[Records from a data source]
§ §

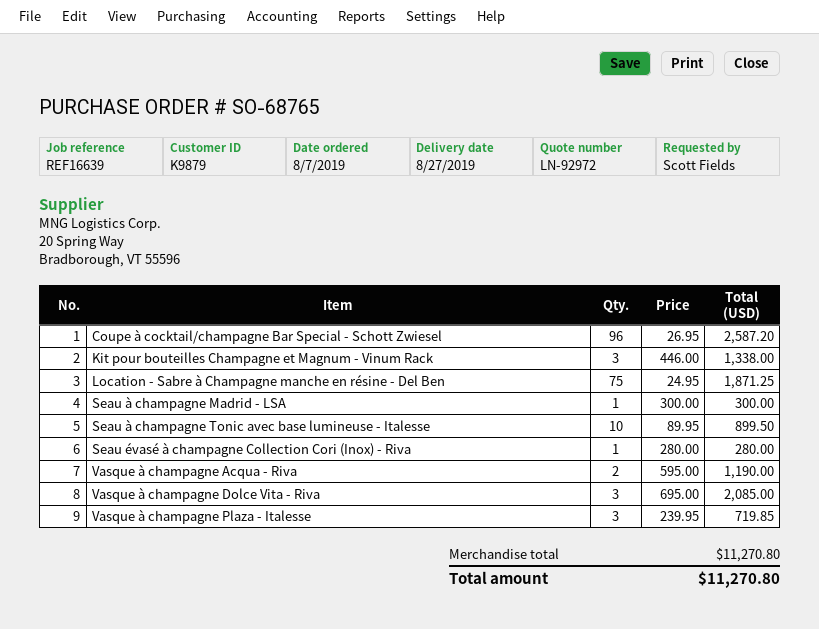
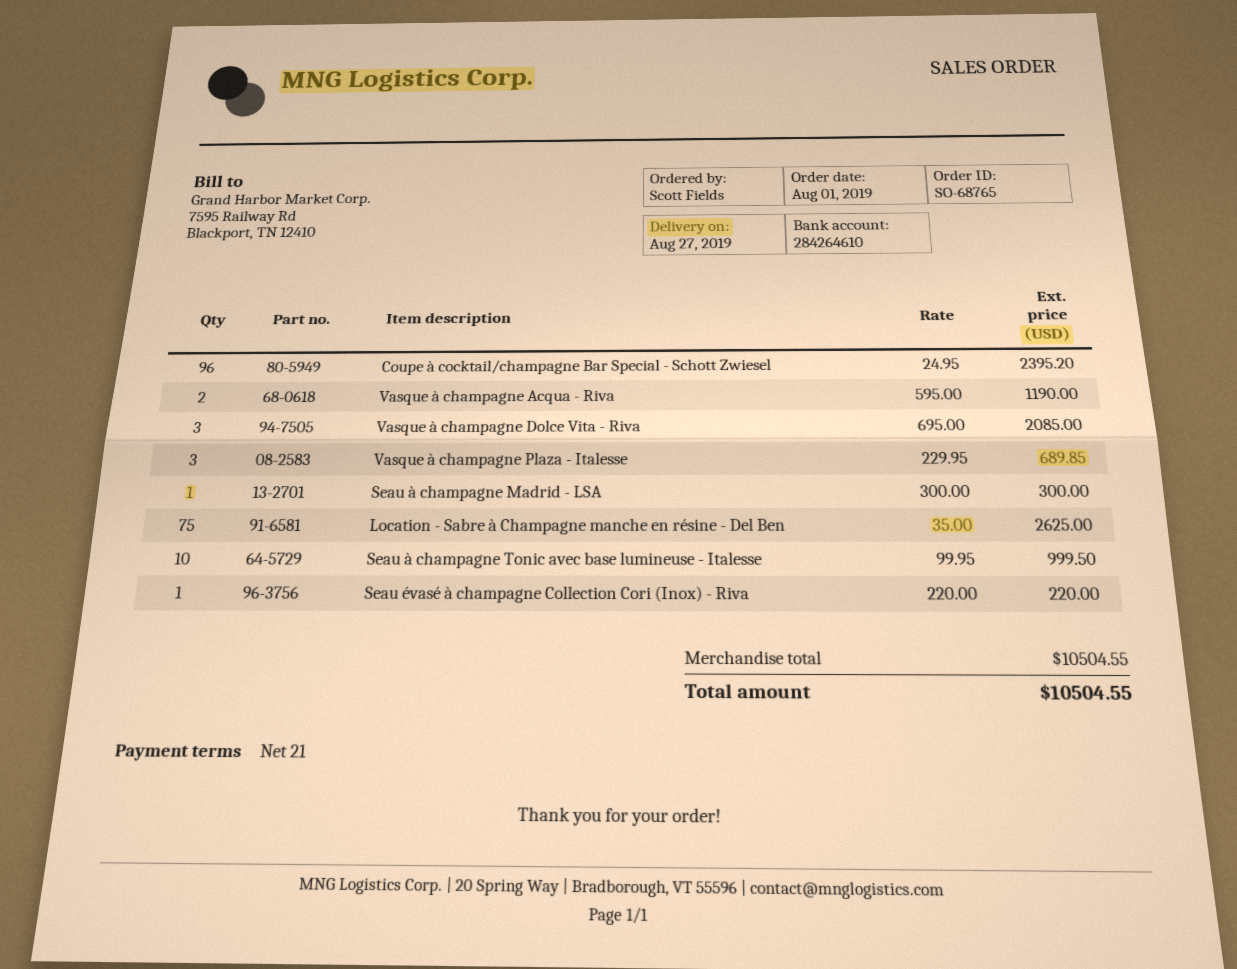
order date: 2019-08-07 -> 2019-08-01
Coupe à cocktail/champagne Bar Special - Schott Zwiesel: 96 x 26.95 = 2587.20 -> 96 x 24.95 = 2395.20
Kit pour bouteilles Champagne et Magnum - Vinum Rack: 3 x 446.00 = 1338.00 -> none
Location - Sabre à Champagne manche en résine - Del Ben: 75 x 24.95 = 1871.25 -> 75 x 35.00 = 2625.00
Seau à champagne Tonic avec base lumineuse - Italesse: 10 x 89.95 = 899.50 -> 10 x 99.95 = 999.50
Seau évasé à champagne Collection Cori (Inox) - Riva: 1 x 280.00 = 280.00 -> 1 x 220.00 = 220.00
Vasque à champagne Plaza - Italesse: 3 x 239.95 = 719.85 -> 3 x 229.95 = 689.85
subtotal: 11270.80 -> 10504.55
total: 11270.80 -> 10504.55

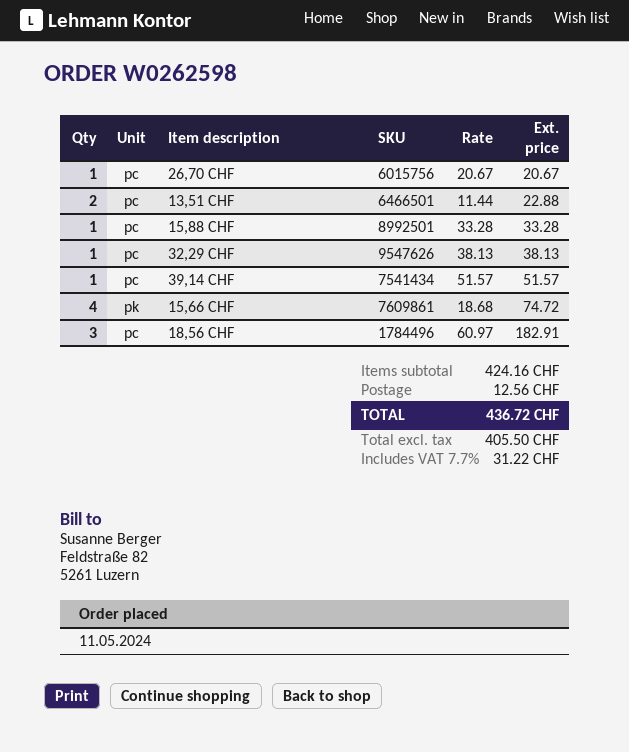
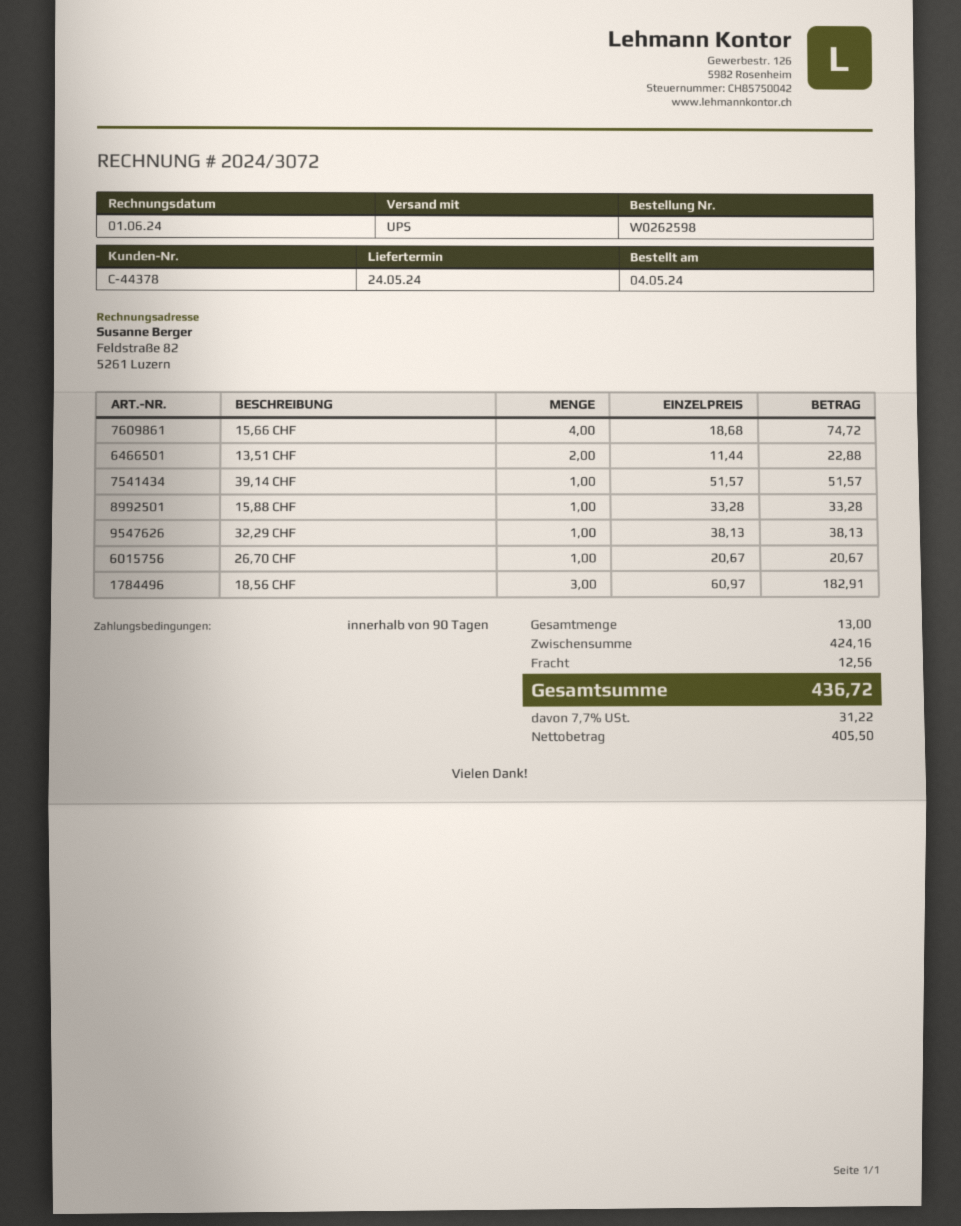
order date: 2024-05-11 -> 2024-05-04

§ §

_Work instructions_: Restate every entry above word for word; no picture belongs in the copy.

_Answer section_:
order date: 2019-08-07 -> 2019-08-01
Coupe à cocktail/champagne Bar Special - Schott Zwiesel: 96 x 26.95 = 2587.20 -> 96 x 24.95 = 2395.20
Kit pour bouteilles Champagne et Magnum - Vinum Rack: 3 x 446.00 = 1338.00 -> none
Location - Sabre à Champagne manche en résine - Del Ben: 75 x 24.95 = 1871.25 -> 75 x 35.00 = 2625.00
Seau à champagne Tonic avec base lumineuse - Italesse: 10 x 89.95 = 899.50 -> 10 x 99.95 = 999.50
Seau évasé à champagne Collection Cori (Inox) - Riva: 1 x 280.00 = 280.00 -> 1 x 220.00 = 220.00
Vasque à champagne Plaza - Italesse: 3 x 239.95 = 719.85 -> 3 x 229.95 = 689.85
subtotal: 11270.80 -> 10504.55
total: 11270.80 -> 10504.55

order date: 2024-05-11 -> 2024-05-04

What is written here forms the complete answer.